_Data records_
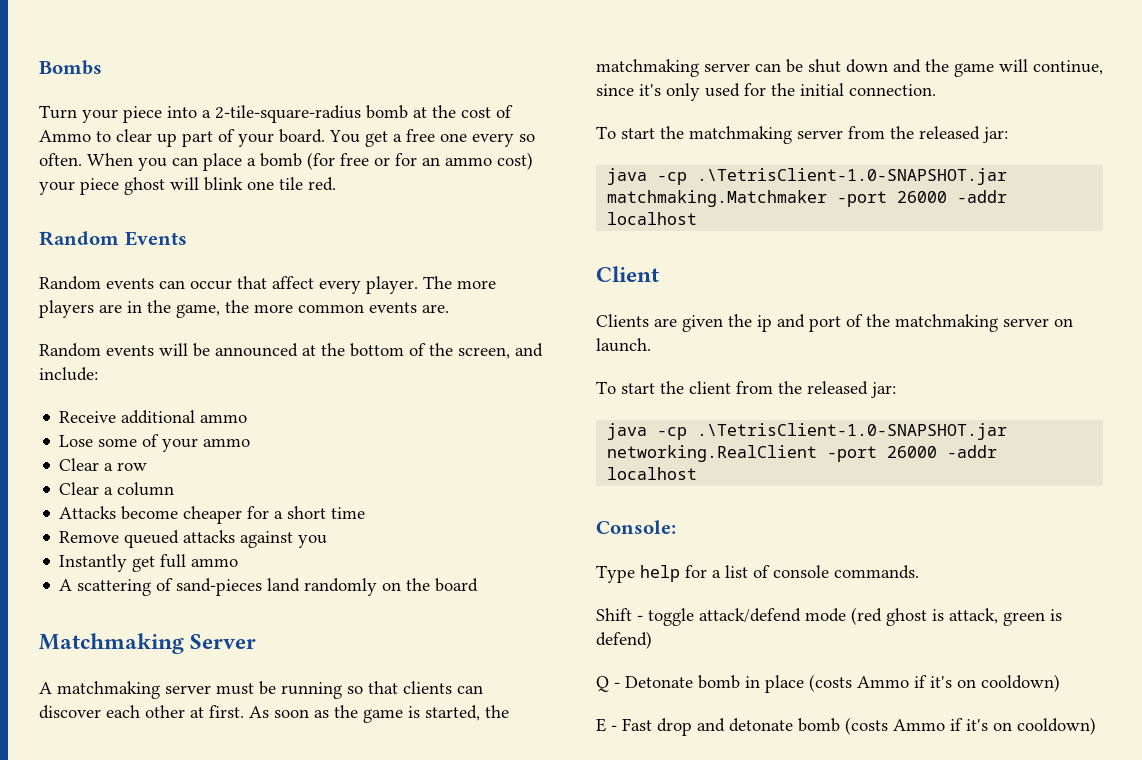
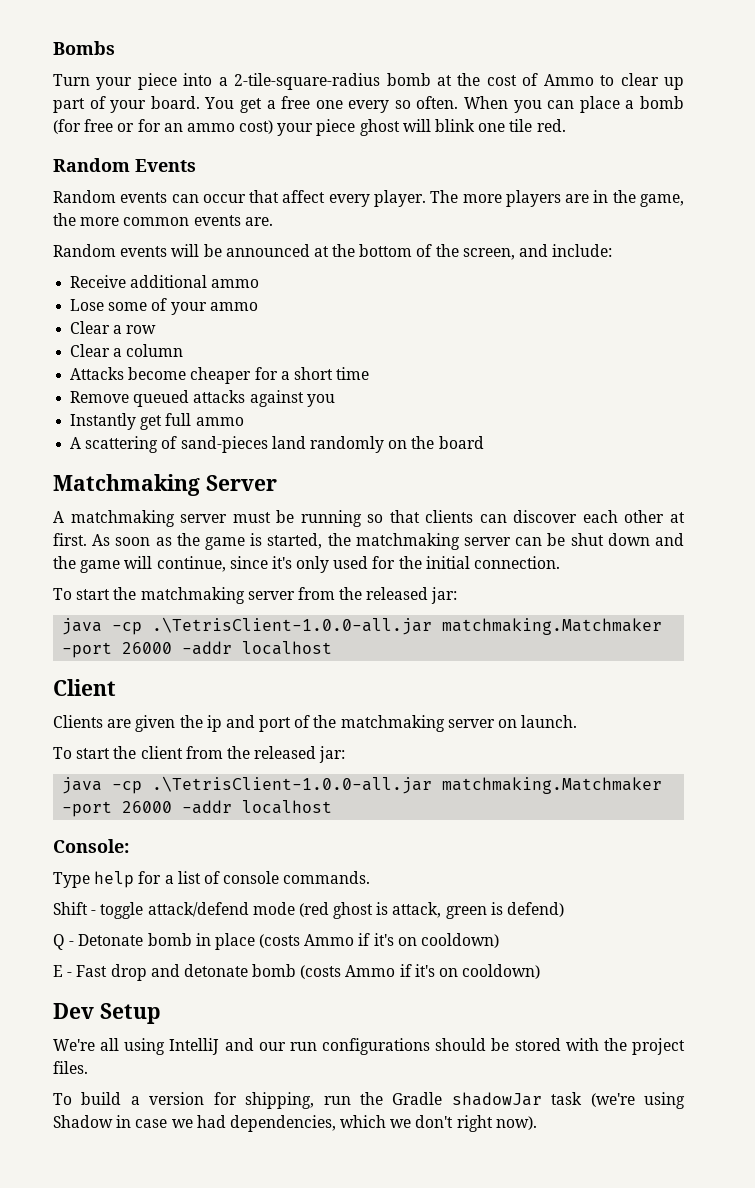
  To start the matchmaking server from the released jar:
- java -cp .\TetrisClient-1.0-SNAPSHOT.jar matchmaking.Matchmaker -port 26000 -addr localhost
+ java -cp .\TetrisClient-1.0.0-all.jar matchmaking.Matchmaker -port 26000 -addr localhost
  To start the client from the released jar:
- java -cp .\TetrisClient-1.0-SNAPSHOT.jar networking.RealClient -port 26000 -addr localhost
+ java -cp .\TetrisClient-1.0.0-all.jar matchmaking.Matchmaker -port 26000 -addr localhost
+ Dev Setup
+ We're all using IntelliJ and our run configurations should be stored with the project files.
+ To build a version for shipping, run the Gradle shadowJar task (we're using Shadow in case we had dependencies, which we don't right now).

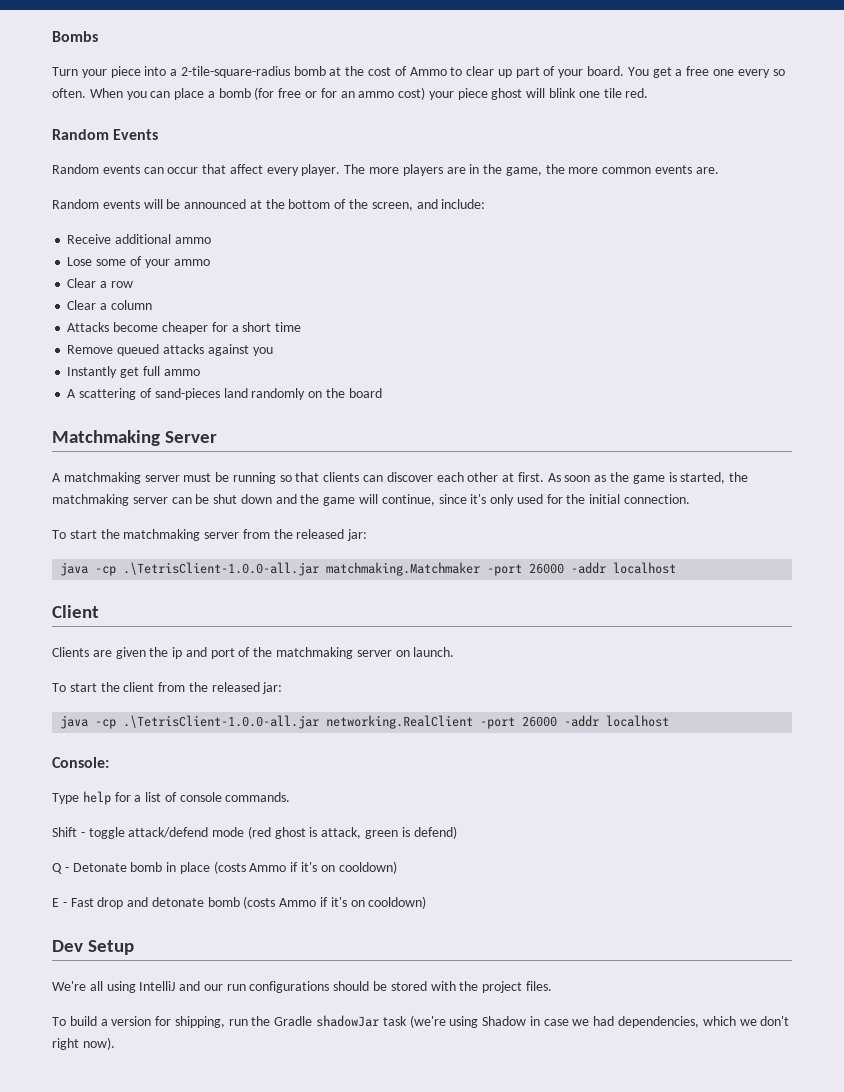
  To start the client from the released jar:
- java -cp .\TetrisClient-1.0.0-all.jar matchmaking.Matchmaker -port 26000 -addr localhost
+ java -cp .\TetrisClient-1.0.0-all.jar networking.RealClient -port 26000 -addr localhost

==

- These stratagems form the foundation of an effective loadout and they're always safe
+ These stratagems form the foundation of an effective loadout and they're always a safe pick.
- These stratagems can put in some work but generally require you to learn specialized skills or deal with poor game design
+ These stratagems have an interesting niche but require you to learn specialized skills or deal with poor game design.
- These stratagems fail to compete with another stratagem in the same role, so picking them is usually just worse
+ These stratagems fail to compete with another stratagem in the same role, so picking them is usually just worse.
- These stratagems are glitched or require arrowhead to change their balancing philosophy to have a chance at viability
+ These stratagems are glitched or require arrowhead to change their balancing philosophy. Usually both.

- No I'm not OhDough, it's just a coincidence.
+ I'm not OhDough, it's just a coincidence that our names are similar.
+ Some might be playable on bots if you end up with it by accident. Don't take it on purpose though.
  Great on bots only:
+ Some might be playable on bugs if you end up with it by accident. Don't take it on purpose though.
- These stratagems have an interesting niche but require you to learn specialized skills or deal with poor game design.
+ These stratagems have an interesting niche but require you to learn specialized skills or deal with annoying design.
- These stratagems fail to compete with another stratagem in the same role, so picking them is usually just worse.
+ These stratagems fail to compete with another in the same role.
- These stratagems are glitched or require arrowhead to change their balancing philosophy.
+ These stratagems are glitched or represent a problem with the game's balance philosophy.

--

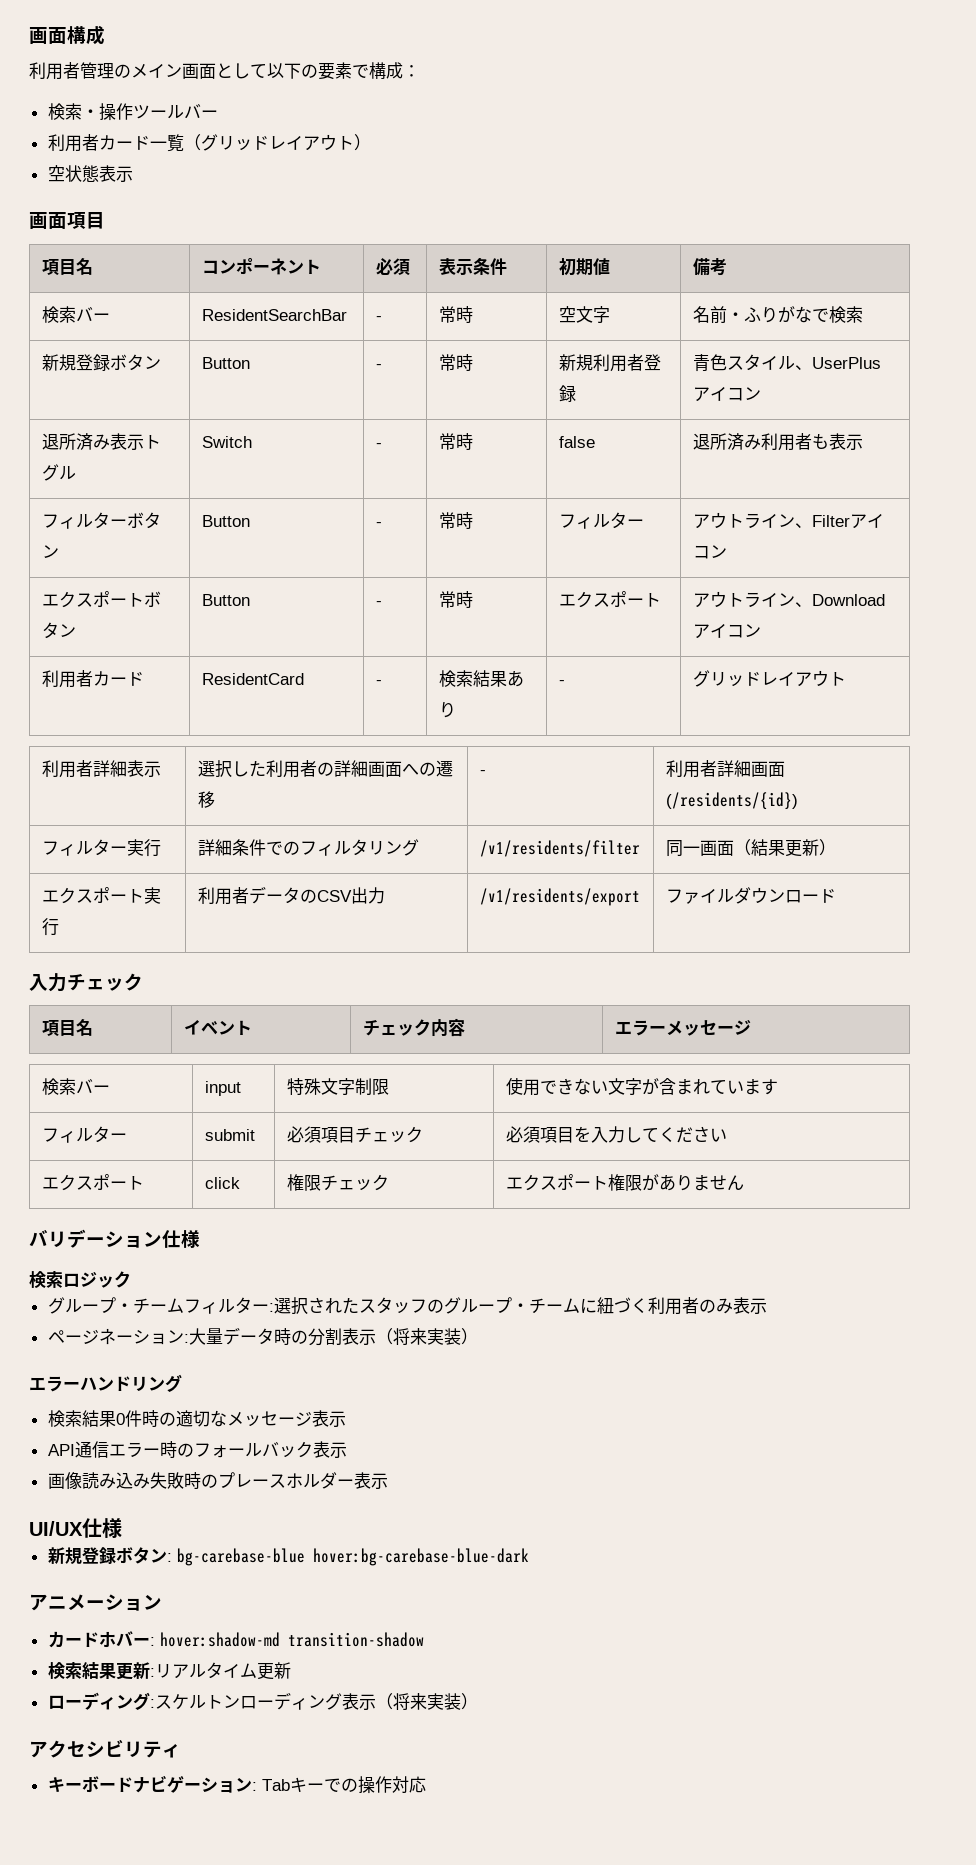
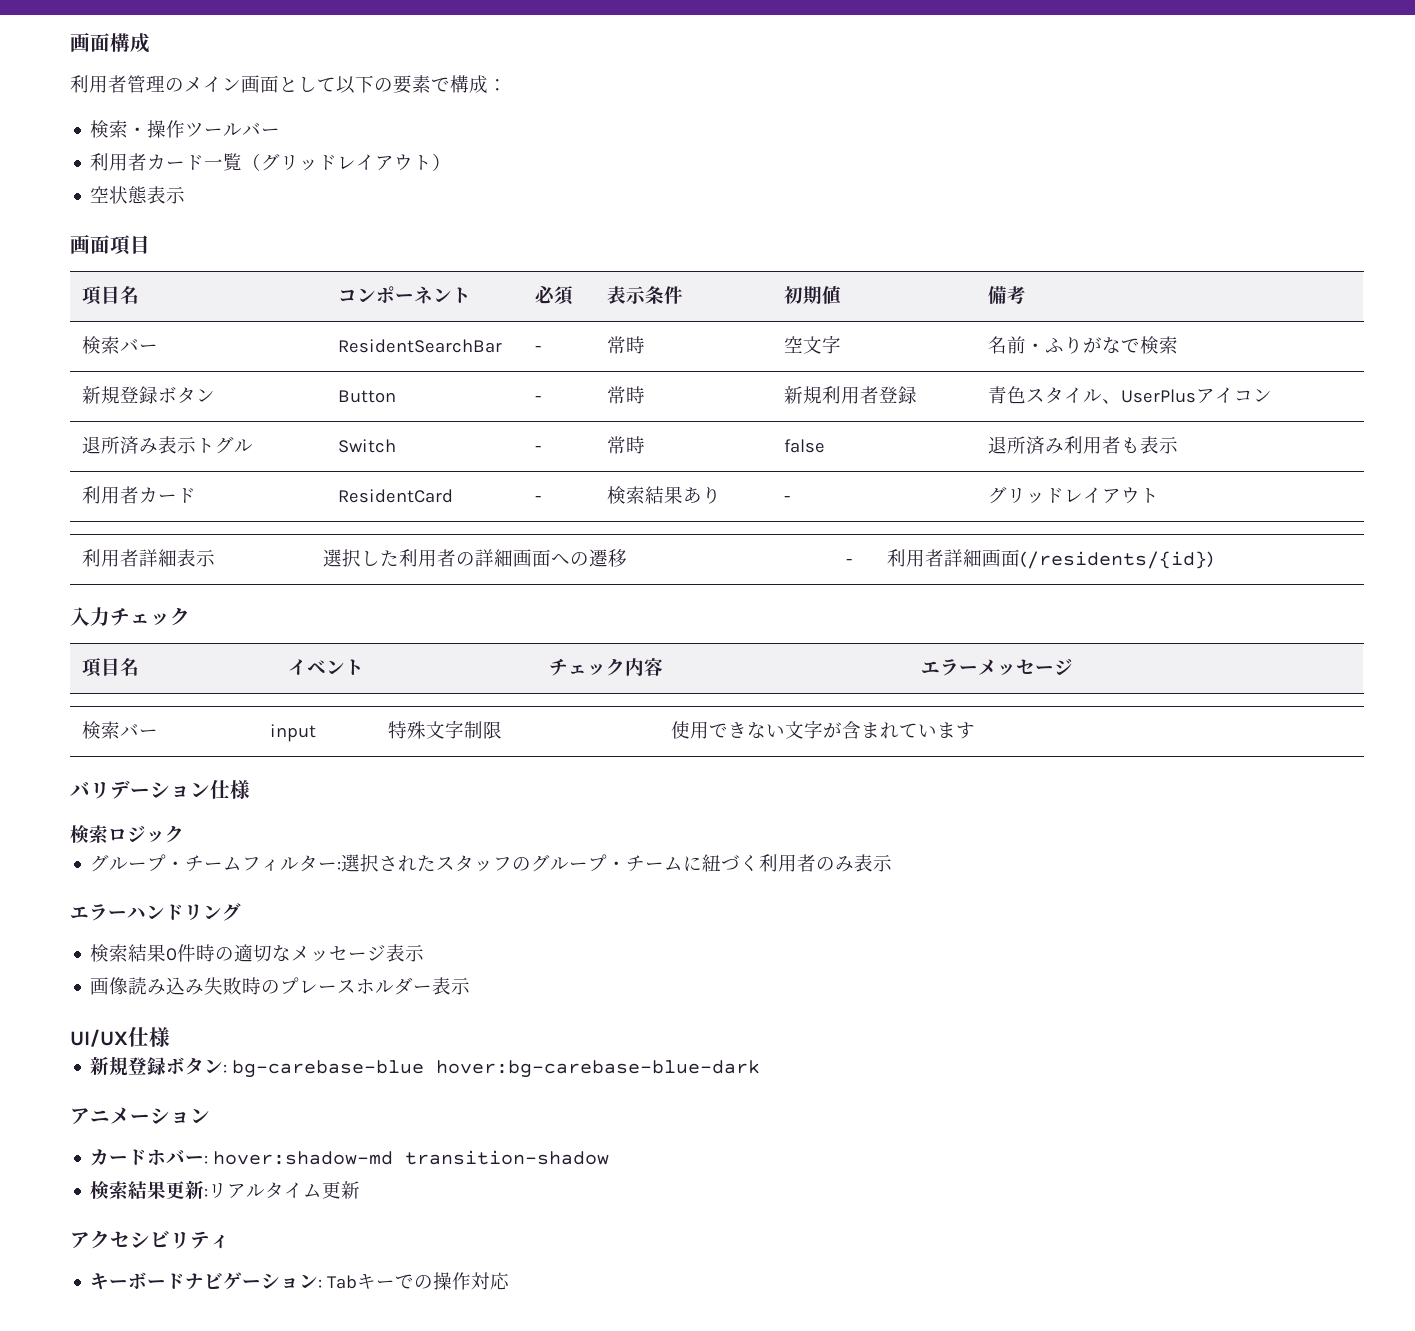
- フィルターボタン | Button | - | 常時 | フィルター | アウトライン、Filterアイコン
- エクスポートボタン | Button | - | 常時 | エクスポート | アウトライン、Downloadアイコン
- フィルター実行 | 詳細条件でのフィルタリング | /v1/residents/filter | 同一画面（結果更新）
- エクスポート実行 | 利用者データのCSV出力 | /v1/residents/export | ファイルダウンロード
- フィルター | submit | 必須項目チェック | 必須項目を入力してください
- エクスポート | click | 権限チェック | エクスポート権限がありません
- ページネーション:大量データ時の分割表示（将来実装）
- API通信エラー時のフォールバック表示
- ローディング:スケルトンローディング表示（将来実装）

_Assignment_
In the listing above, find the line with "To start the matchmaking" and the line with "-cp .\TetrisClient-1.0.0-all.jar networking.RealClient". Set down exactly those lines and everything between them, skipping pictures.

_Output below_
  To start the matchmaking server from the released jar:
- java -cp .\TetrisClient-1.0-SNAPSHOT.jar matchmaking.Matchmaker -port 26000 -addr localhost
+ java -cp .\TetrisClient-1.0.0-all.jar matchmaking.Matchmaker -port 26000 -addr localhost
  To start the client from the released jar:
- java -cp .\TetrisClient-1.0-SNAPSHOT.jar networking.RealClient -port 26000 -addr localhost
+ java -cp .\TetrisClient-1.0.0-all.jar matchmaking.Matchmaker -port 26000 -addr localhost
+ Dev Setup
+ We're all using IntelliJ and our run configurations should be stored with the project files.
+ To build a version for shipping, run the Gradle shadowJar task (we're using Shadow in case we had dependencies, which we don't right now).

  To start the client from the released jar:
- java -cp .\TetrisClient-1.0.0-all.jar matchmaking.Matchmaker -port 26000 -addr localhost
+ java -cp .\TetrisClient-1.0.0-all.jar networking.RealClient -port 26000 -addr localhost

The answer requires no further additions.